Task to carry out: Only the text of the records below belongs in the answer, copied exactly, with pictures omitted.

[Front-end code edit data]

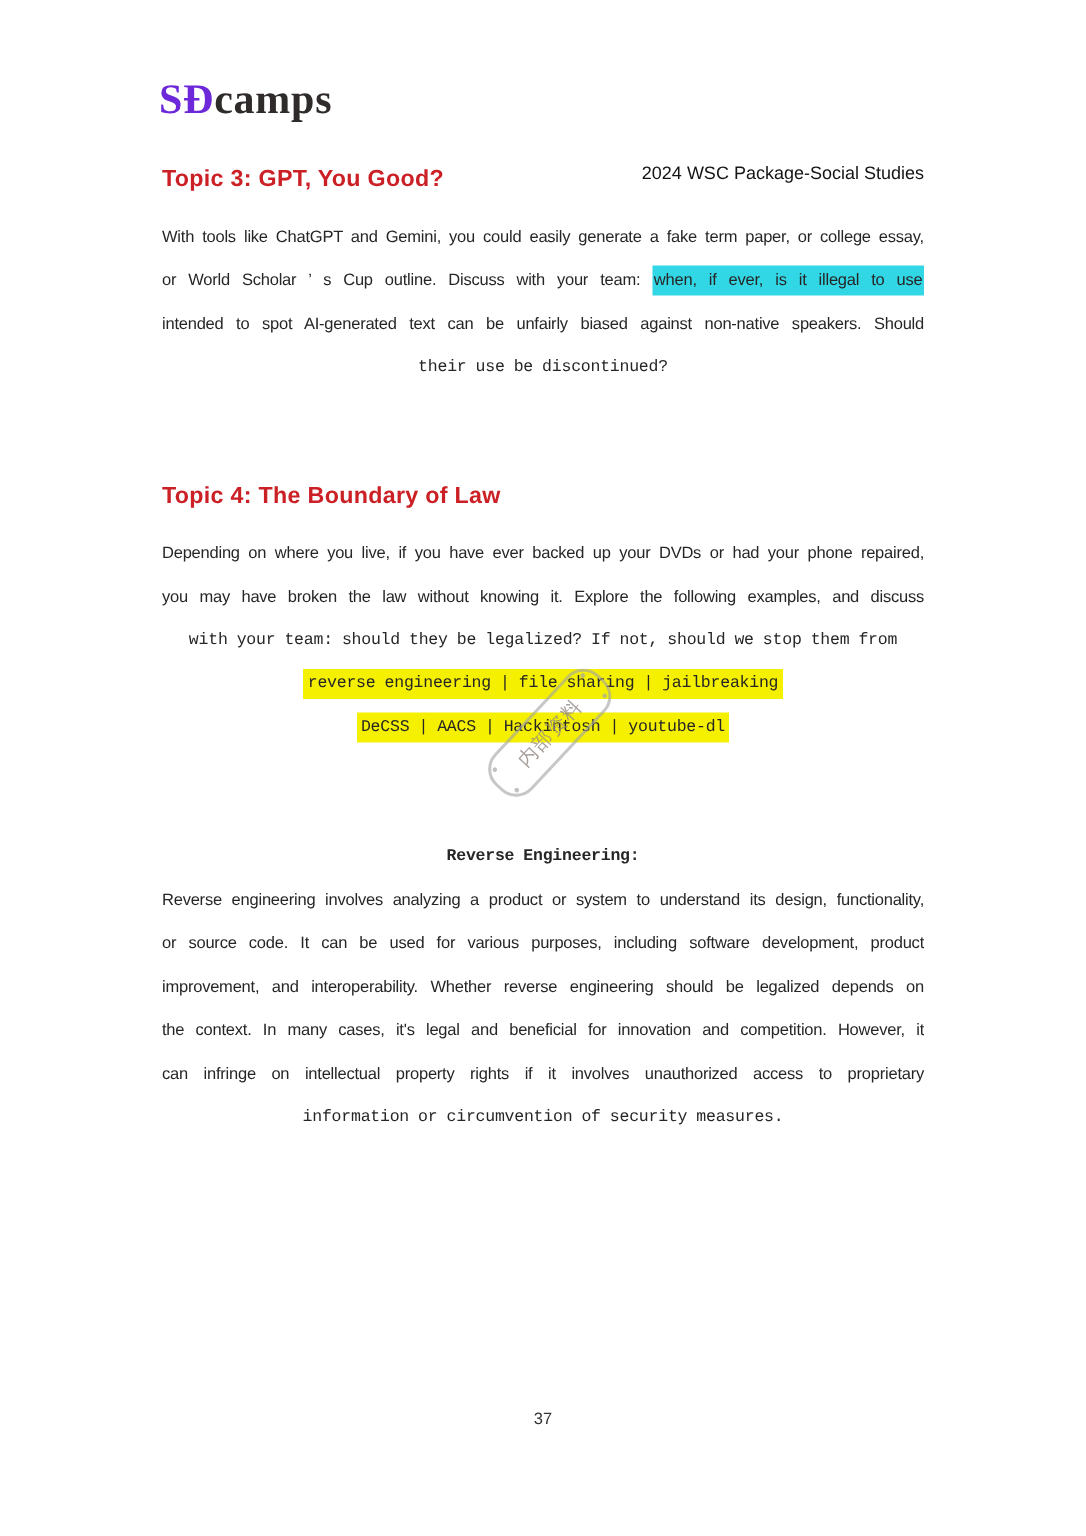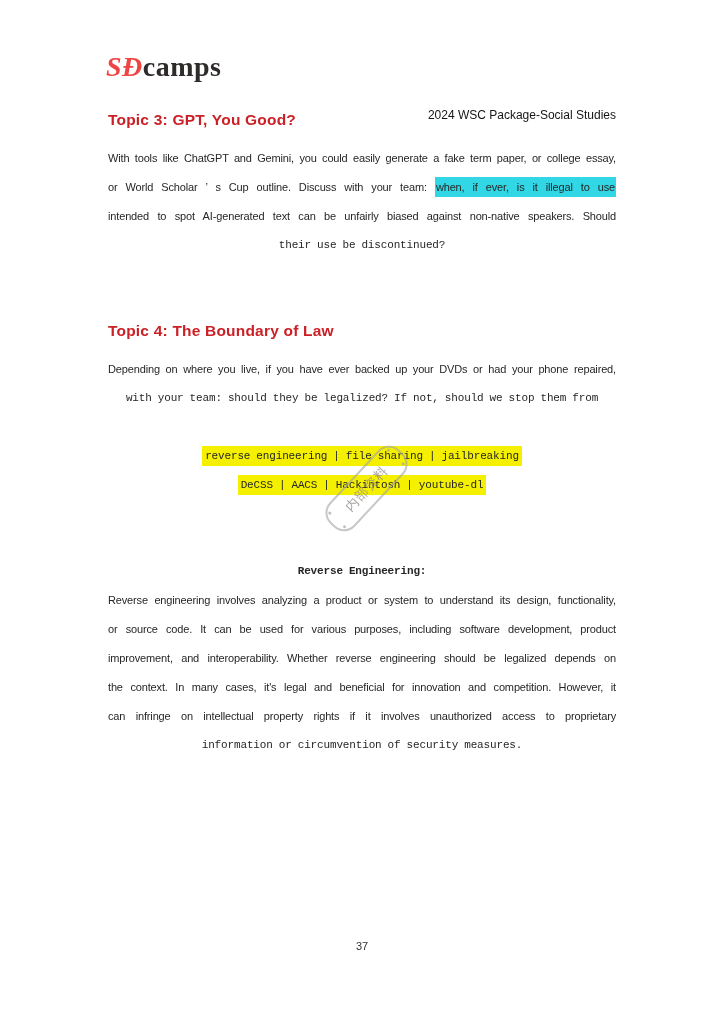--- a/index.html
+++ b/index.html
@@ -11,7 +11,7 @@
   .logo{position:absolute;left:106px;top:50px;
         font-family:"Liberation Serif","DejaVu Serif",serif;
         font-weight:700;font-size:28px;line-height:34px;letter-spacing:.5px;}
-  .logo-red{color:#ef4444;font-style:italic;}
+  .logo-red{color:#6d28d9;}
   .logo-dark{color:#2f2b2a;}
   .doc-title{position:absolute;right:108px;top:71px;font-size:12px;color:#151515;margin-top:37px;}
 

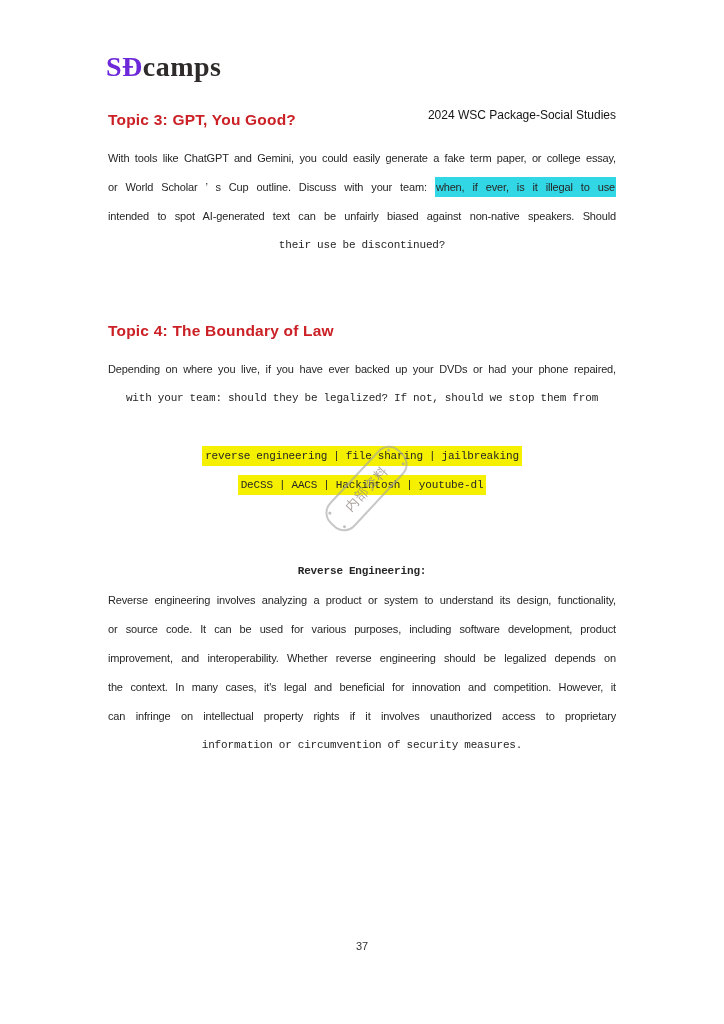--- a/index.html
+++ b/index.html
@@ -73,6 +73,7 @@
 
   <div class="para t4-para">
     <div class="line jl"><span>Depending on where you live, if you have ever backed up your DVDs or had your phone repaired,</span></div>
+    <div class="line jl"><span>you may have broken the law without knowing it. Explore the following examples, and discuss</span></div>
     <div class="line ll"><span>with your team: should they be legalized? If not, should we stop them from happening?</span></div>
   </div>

Result:
--- a/index.html
+++ b/index.html
@@ -11,7 +11,7 @@
   .logo{position:absolute;left:106px;top:50px;
         font-family:"Liberation Serif","DejaVu Serif",serif;
         font-weight:700;font-size:28px;line-height:34px;letter-spacing:.5px;}
-  .logo-red{color:#ef4444;font-style:italic;}
+  .logo-red{color:#6d28d9;}
   .logo-dark{color:#2f2b2a;}
   .doc-title{position:absolute;right:108px;top:71px;font-size:12px;color:#151515;margin-top:37px;}
 

--- a/index.html
+++ b/index.html
@@ -73,6 +73,7 @@
 
   <div class="para t4-para">
     <div class="line jl"><span>Depending on where you live, if you have ever backed up your DVDs or had your phone repaired,</span></div>
+    <div class="line jl"><span>you may have broken the law without knowing it. Explore the following examples, and discuss</span></div>
     <div class="line ll"><span>with your team: should they be legalized? If not, should we stop them from happening?</span></div>
   </div>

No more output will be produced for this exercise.